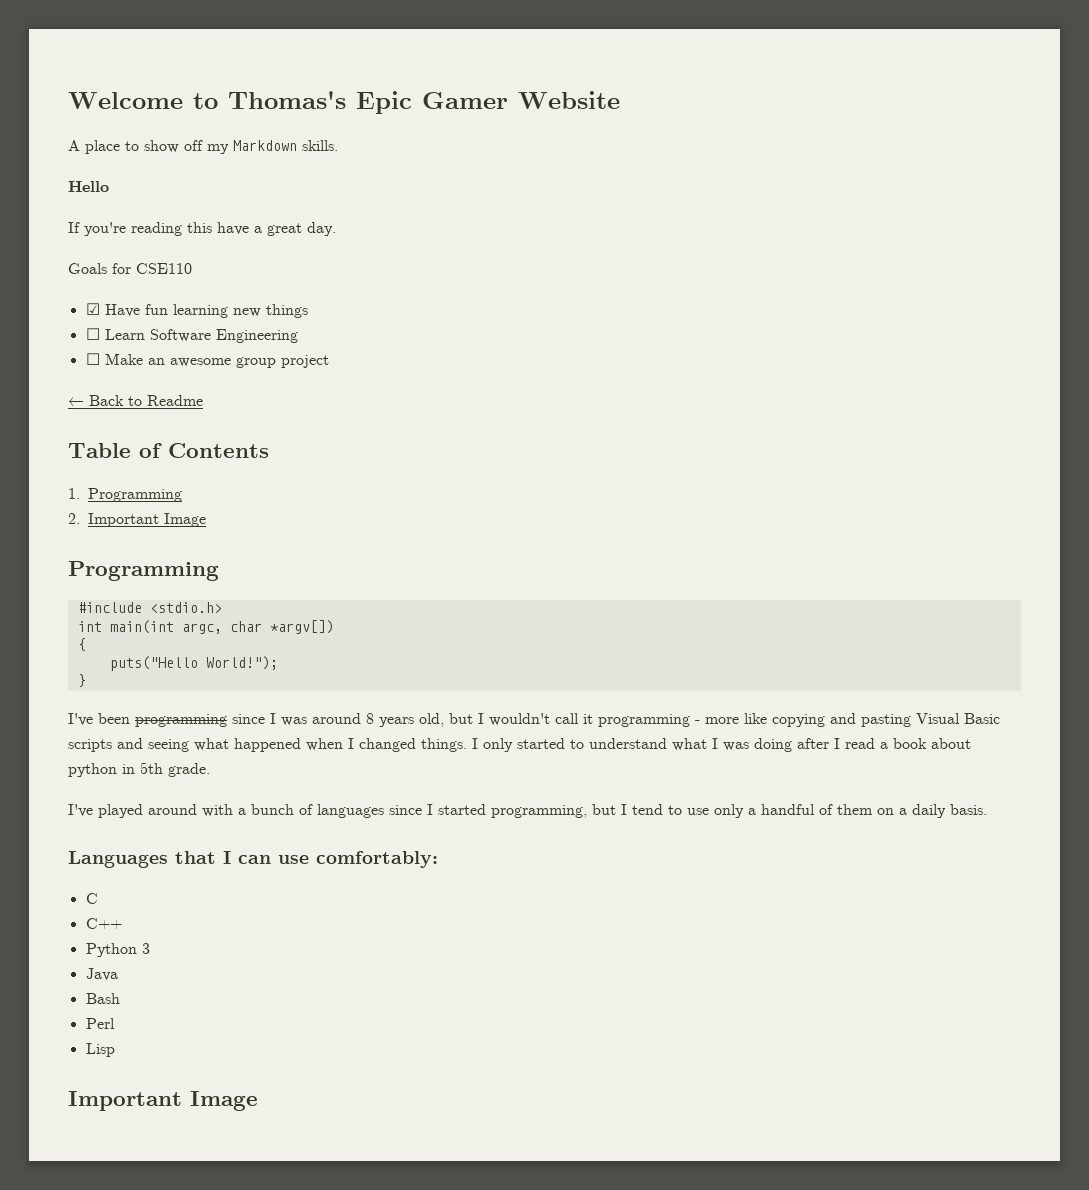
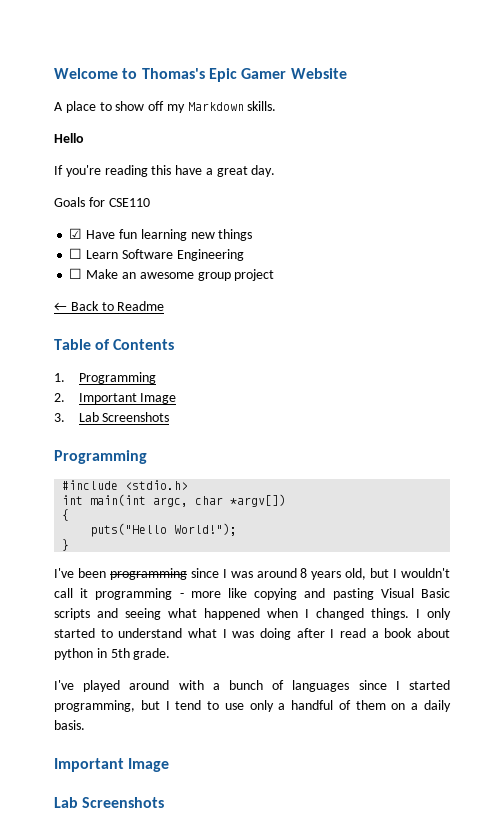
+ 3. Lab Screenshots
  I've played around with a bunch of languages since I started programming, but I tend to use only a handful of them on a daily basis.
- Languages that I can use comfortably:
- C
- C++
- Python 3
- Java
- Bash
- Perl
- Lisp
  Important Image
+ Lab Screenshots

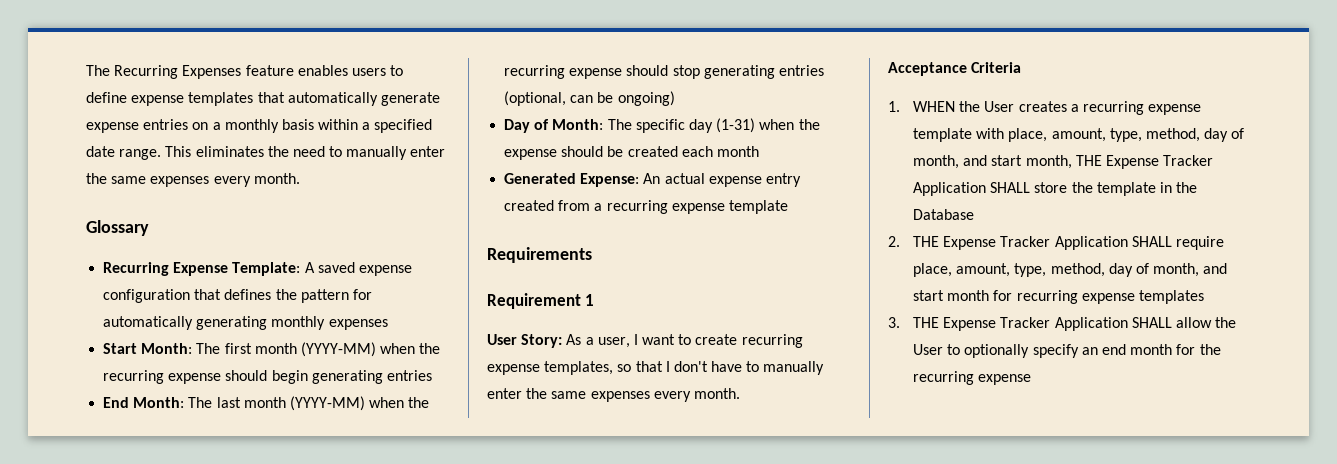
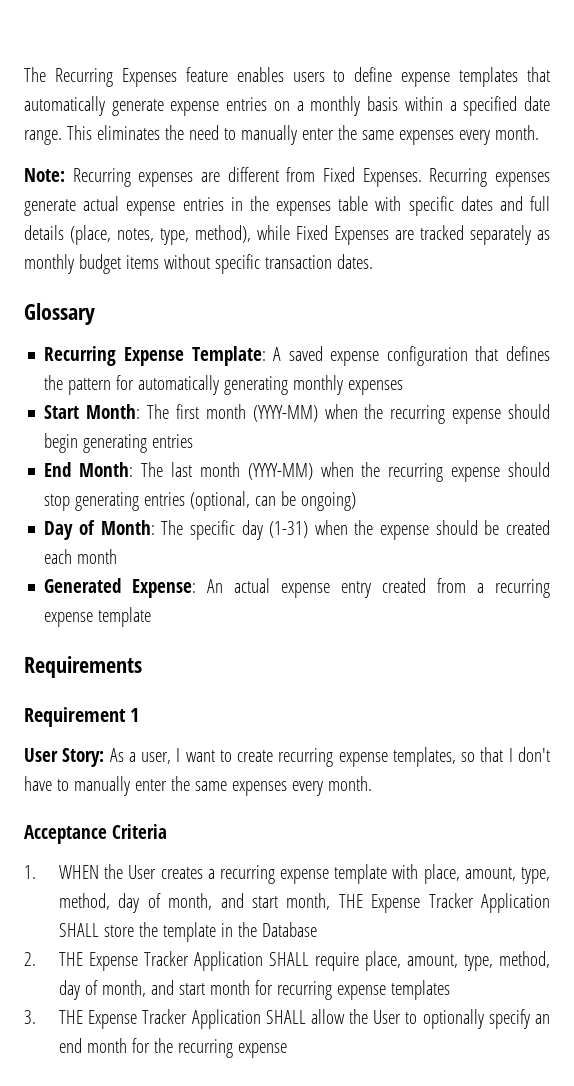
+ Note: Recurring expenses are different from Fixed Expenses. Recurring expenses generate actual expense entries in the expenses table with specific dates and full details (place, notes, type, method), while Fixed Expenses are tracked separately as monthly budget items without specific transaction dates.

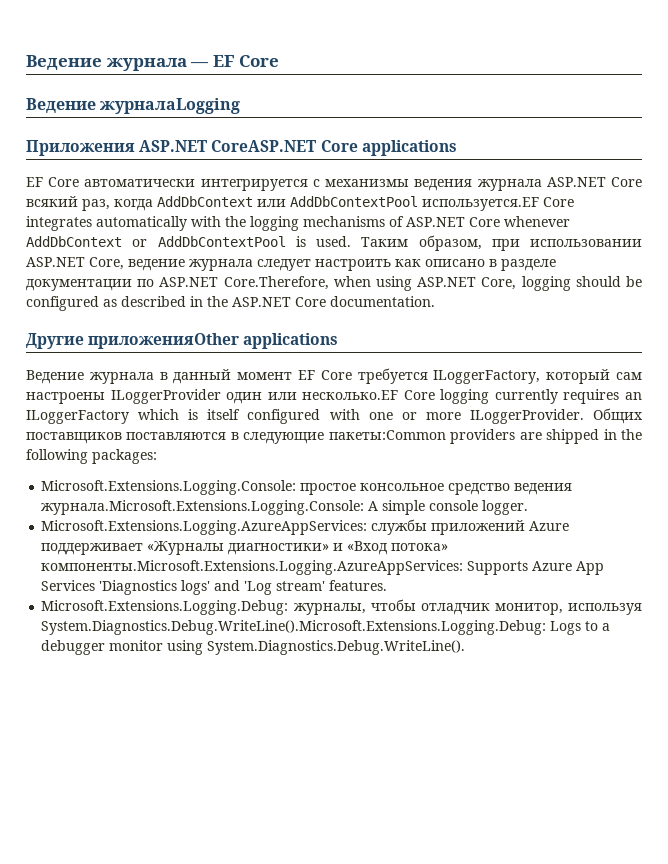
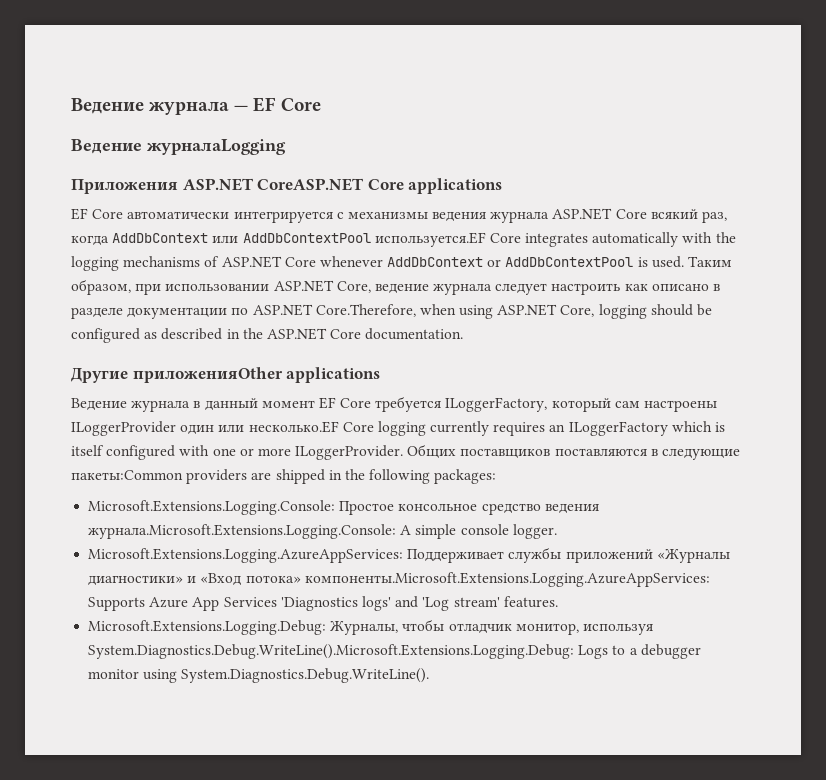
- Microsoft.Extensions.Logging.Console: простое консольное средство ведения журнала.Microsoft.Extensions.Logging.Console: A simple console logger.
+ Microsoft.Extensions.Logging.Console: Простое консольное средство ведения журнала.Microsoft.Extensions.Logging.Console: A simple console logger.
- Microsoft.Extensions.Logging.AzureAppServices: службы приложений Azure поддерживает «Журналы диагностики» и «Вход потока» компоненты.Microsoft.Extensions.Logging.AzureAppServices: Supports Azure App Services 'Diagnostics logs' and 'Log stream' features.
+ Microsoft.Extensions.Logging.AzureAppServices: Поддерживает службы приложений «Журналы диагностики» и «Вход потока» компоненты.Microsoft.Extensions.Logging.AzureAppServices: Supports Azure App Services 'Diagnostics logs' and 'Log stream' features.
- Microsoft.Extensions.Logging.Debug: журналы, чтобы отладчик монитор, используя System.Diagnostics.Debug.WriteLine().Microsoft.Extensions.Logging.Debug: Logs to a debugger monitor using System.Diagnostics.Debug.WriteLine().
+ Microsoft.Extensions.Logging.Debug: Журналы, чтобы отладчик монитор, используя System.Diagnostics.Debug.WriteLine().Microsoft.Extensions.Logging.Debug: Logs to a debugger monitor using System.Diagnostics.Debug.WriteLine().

§ **Activity**
Print each line of the listing, starting at its first and ending with the line that holds "- Microsoft.Extensions.Logging.Console: простое", but skip any pictures.

§ **Result of the exercise**
+ 3. Lab Screenshots
  I've played around with a bunch of languages since I started programming, but I tend to use only a handful of them on a daily basis.
- Languages that I can use comfortably:
- C
- C++
- Python 3
- Java
- Bash
- Perl
- Lisp
  Important Image
+ Lab Screenshots

+ Note: Recurring expenses are different from Fixed Expenses. Recurring expenses generate actual expense entries in the expenses table with specific dates and full details (place, notes, type, method), while Fixed Expenses are tracked separately as monthly budget items without specific transaction dates.

- Microsoft.Extensions.Logging.Console: простое консольное средство ведения журнала.Microsoft.Extensions.Logging.Console: A simple console logger.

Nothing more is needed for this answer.